SUPPLIED MATERIAL:
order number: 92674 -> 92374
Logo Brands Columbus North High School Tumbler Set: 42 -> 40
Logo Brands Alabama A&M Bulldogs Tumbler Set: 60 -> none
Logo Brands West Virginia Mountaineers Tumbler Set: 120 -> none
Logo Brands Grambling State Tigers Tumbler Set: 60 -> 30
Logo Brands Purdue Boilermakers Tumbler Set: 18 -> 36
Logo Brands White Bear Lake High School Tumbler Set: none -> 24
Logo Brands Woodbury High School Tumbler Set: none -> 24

BRIEF: Repeat the line that contains "Logo Brands Purdue", then every line after it until the records end, with nothing added.

EXERCISE RESPONSE:
Logo Brands Purdue Boilermakers Tumbler Set: 18 -> 36
Logo Brands White Bear Lake High School Tumbler Set: none -> 24
Logo Brands Woodbury High School Tumbler Set: none -> 24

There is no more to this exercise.